Znana marka kosmetyków zbojkotowana! Do protestu przyłączyła się Joanna Krupa
Kultowa marka kosmetyków NARS znalazła się w ogniu krytyki, kiedy oficjalnie ogłosiła, że wraca do testowania swoich produktów na zwierzętach. A wszystko po to, by móc wejść na chiński rynek. Obrońcy praw zwierząt rozpoczęli protest.
30.06.2017 | aktual.: 01.07.2017 11:42
Decyzja zarządu firmy, która niezwykle zasmuciła miliony jej fanów, ma swoje podłoże w chińskim prawie. Tam testowanie kosmetyków na zwierzętach jest rzeczą obligatoryjną dla wszystkich marek kosmetycznych na rynku. Dla bojkotujących nie stanowi to jednak wystarczającego argumentu i NARS szybko został posądzony przez nich o "stawianie pieniądza wyżej niż pierwotnych wartości".

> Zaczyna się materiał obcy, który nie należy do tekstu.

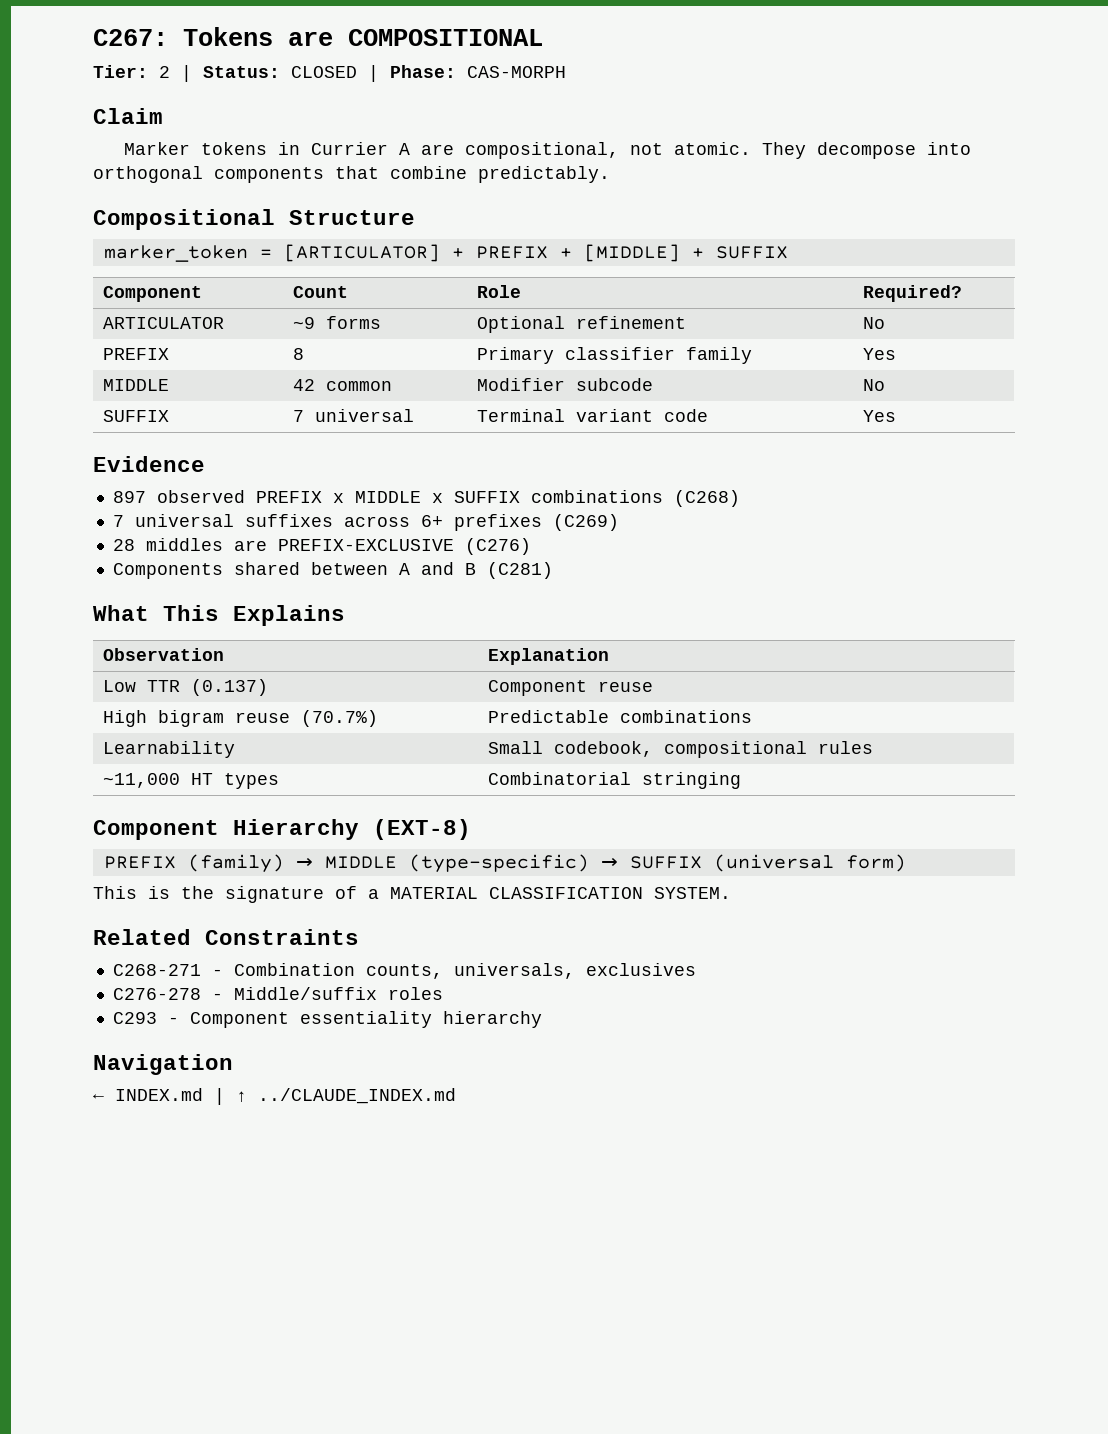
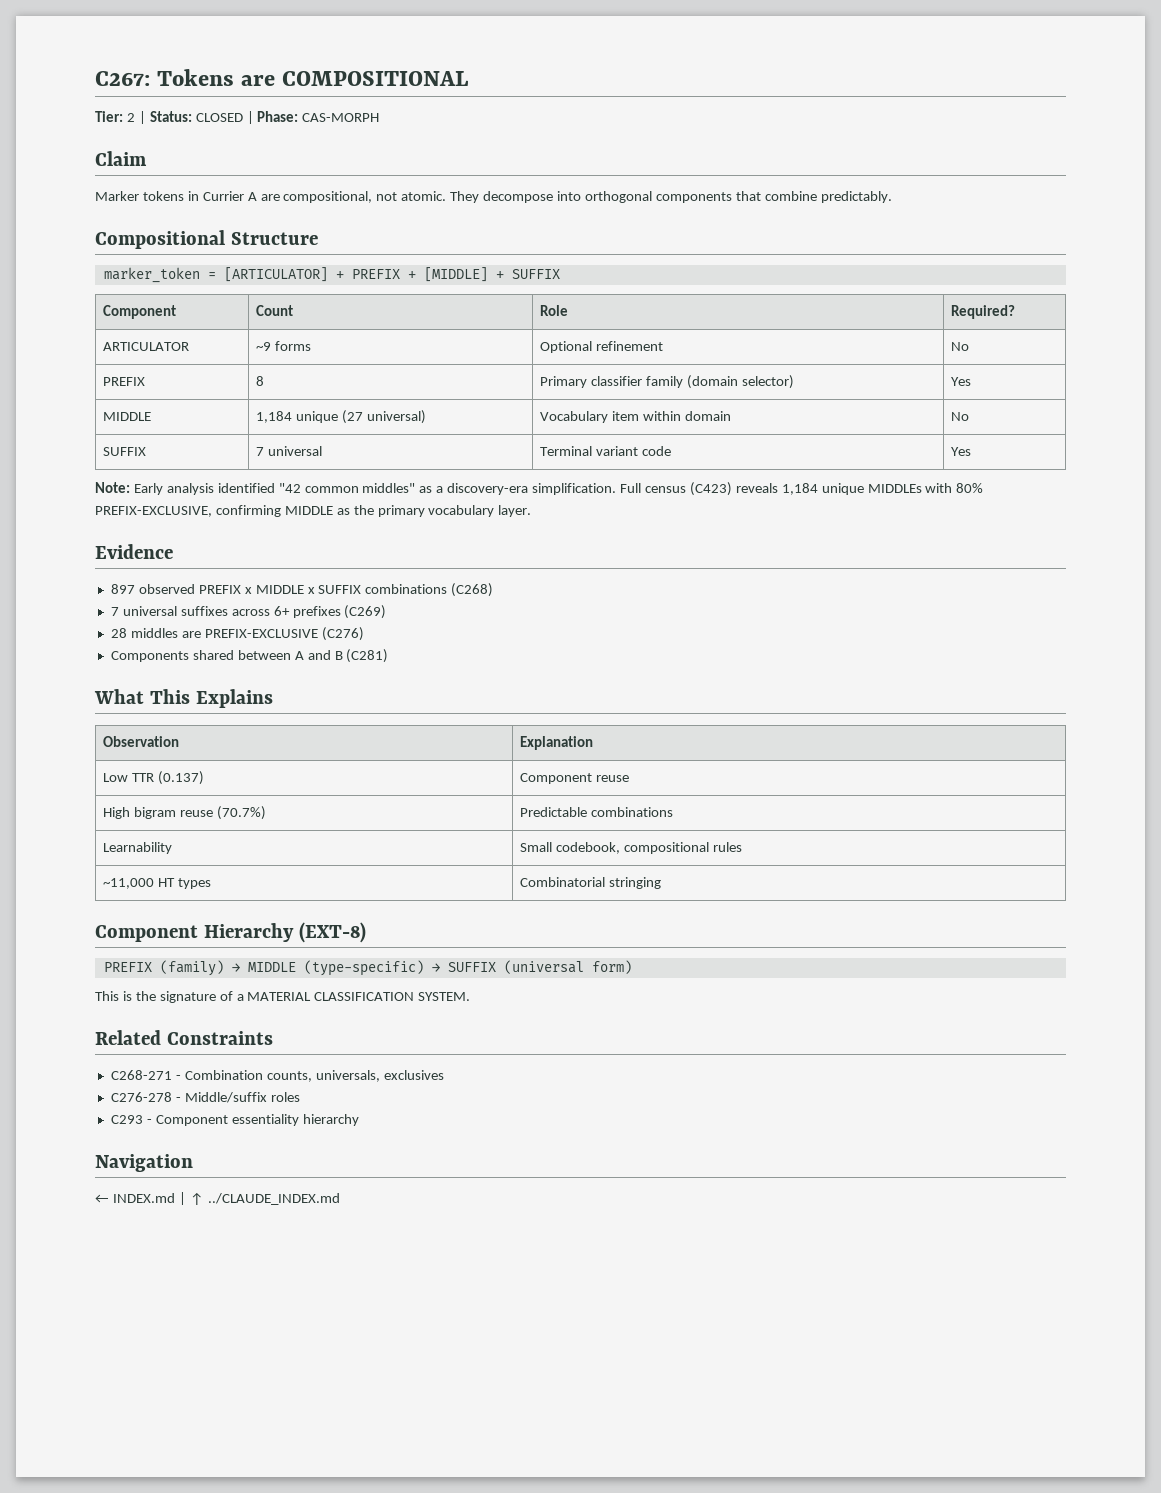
- PREFIX | 8 | Primary classifier family | Yes
+ PREFIX | 8 | Primary classifier family (domain selector) | Yes
- MIDDLE | 42 common | Modifier subcode | No
+ MIDDLE | 1,184 unique (27 universal) | Vocabulary item within domain | No
+ Note: Early analysis identified "42 common middles" as a discovery-era simplification. Full census (C423) reveals 1,184 unique MIDDLEs with 80% PREFIX-EXCLUSIVE, confirming MIDDLE as the primary vocabulary layer.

Po spotkaniu z falą krytyki, firma wystosowała oficjalne stanowisko w tej sprawie na swoim koncie na Instagramie. Przekonuje w nim, że NARS w pozostałych krajach na świecie w dalszym ciągu nie będzie testował kosmetyków na żywych stworzeniach. Wyjątek stanowić będą tylko i wyłączni Chiny. "Słyszymy was. Globalny problem testowania kosmetyków na zwierzętach musi się skończyć. Chcielibyśmy wykluczyć z tego wszystkie stworzenia, niestety musimy dostosować się do niektórych praw panujących na rynku" – takie wyjaśnienie możemy przeczytać w poście.
Zdawać by się mogło, że słowa wyjaśnienia spłynęły po protestujących. Bojkot marki przybiera na sile i włączyły się do niego znane celebrytki. Jedną z nich jest Joanna Krupa aktywnie walcząca o prawa zwierząt, która na swoim koncie na Instagrame opublikowała zdjęcie, na którym trzyma kartkę z hashtagiem #BoycottNars. Nawołuje w ten sposób do rezygnacji z kupowania kosmetyków marki.
Chiński rynek kosmetyczny w ciągu najbliższych pięciu lat ma szansę stać się największym na świecie. Można więc zrozumieć zarząd NARS, który chciałby stać się częścią tego giganta. Pozostaje mieć nadzieję, że zmianie ulegnie chińskie prawo i zniesie obowiązek testów na zwierzętach. W przeciwnym razie kontrowersje nie ucichną.